Di medan baru ini, Israel berusaha mempertahankan kontrol, Mesir dan Qatar bermanuver mengamankan perbatasan, sementara AS dan Eropa berhitung dingin atas kepentingan mereka.
Namun ada satu kekuatan yang memilih jalur berbeda: Indonesia.
Sebagai negara berpenduduk Muslim terbesar di dunia, Indonesia, melalui Al-Quds Volunteer Indonesia mencatatkan cerita indah atas solidaritas Indonesia dengan segala bantuan yang telah dikirimkan langsung kelokasi kehancuran. Bantuan yang tidak hanya uang, tetapi manusia yang secara sadar mereka akan di bom setiap saat.

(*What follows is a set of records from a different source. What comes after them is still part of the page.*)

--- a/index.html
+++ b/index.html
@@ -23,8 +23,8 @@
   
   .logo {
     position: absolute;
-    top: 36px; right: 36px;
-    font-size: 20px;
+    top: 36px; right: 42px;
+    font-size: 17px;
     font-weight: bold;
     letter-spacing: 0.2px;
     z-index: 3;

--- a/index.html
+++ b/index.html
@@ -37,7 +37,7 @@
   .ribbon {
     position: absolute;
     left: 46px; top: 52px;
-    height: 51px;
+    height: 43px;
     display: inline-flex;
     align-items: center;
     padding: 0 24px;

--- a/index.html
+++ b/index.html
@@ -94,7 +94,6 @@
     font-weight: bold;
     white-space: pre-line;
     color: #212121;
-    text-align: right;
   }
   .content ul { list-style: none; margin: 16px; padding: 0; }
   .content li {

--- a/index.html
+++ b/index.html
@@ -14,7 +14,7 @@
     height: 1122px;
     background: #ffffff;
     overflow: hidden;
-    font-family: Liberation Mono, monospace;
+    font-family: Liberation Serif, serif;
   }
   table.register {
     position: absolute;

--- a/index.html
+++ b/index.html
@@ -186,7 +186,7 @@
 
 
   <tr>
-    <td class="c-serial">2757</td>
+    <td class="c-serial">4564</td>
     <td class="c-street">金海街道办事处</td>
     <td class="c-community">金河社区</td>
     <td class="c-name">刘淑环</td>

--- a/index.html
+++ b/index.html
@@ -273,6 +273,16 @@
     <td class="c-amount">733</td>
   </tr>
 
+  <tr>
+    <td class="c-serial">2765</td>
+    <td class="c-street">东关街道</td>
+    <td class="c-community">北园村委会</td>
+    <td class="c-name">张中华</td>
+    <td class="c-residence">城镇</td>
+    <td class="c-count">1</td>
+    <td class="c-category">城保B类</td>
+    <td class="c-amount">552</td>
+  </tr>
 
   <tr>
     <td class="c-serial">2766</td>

Tapi mereka para dokter, guru, ahli pembangunan sipil, dan relawan yang hadir di Gaza ini secara bergantian bahkan merasakan cinta yang mendalam dengan semua anak-anak kecil yang telah kehilangan keluarga mereka. Adipati seorang kepala misi menuturkan di saluran dukungan daring Volunteer Prancis, bukti kebangkitan itu sangat nyata.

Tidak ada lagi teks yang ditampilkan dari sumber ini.